Show every line below where "sklade" can be found.

MATERIAL FOR THE TASK:
-- Opening Marker --

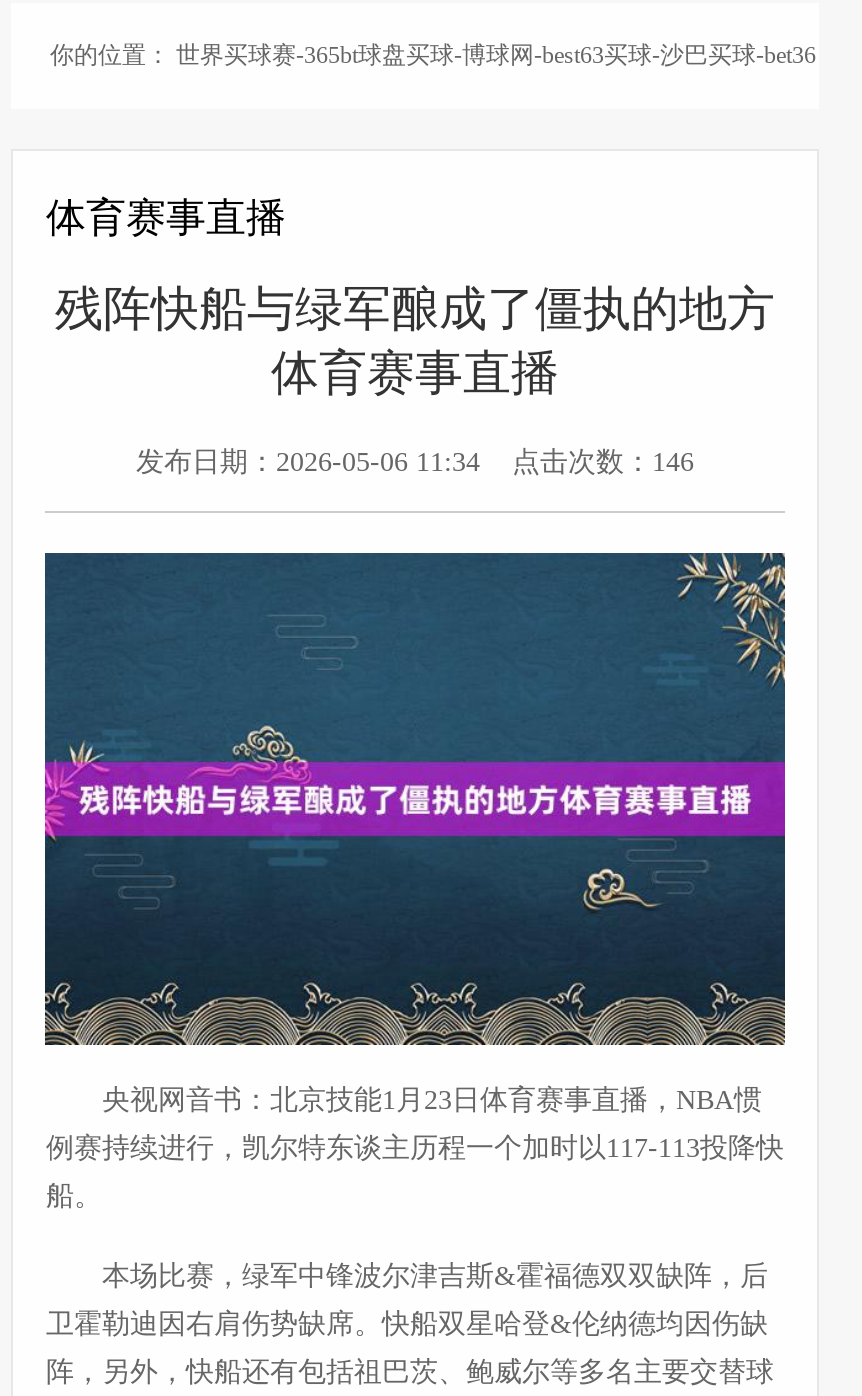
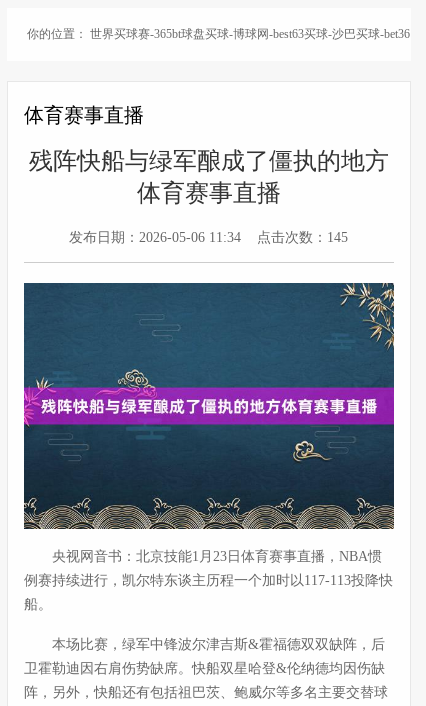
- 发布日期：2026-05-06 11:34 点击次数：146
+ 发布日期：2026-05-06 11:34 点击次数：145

-- Closing Marker --
-- Opening Marker --

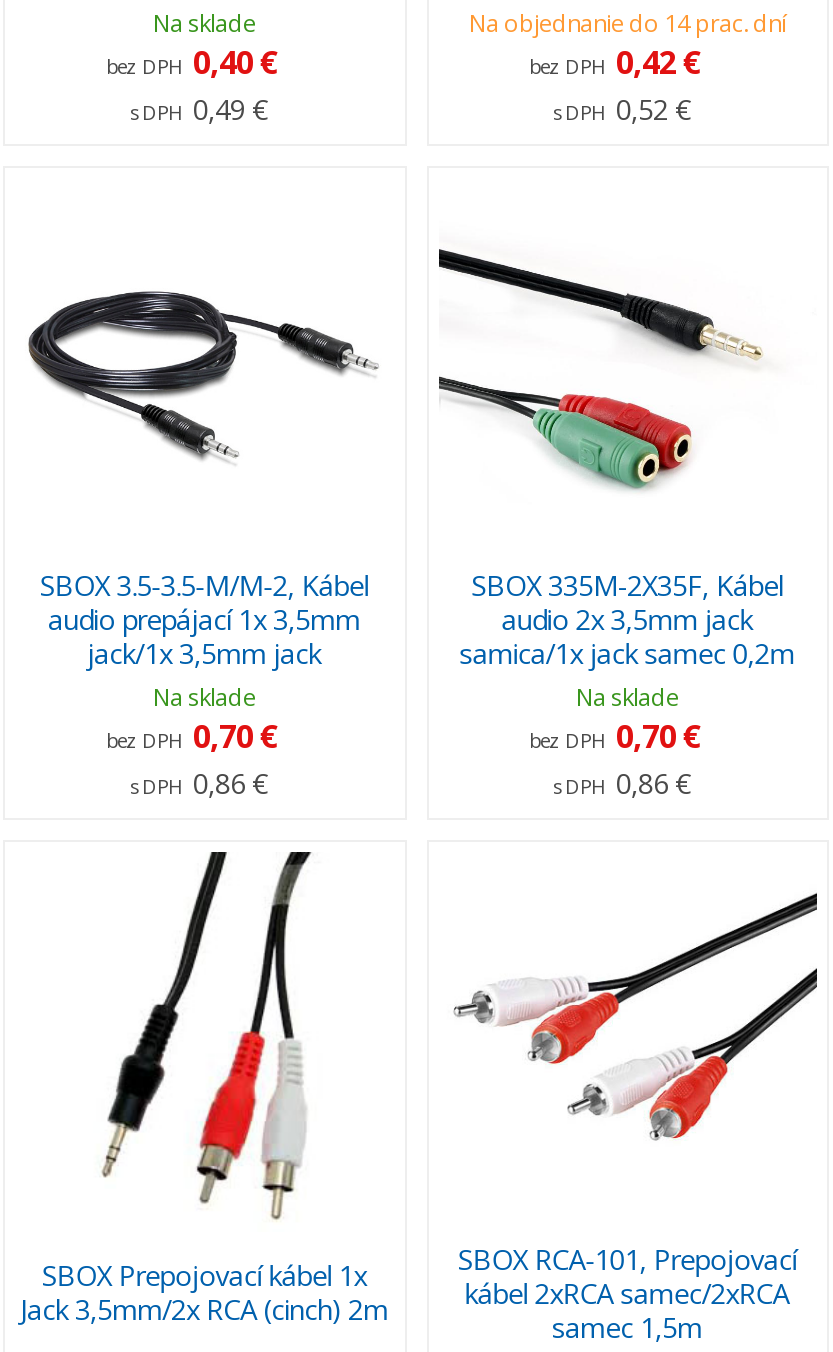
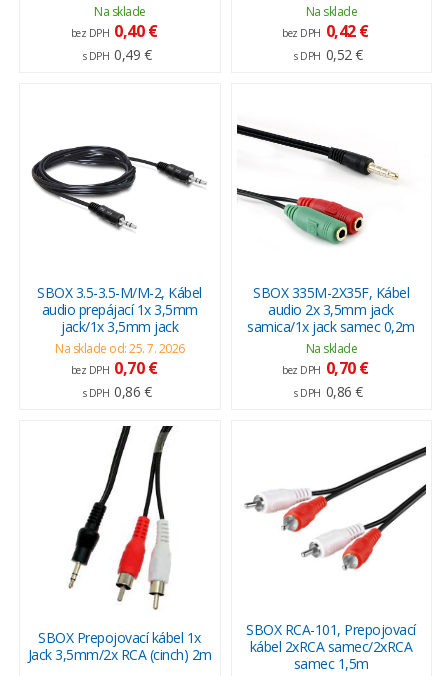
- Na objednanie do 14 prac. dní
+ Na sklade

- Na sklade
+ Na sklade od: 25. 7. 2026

-- Closing Marker --

WORKED SOLUTION:
+ Na sklade
- Na sklade
+ Na sklade od: 25. 7. 2026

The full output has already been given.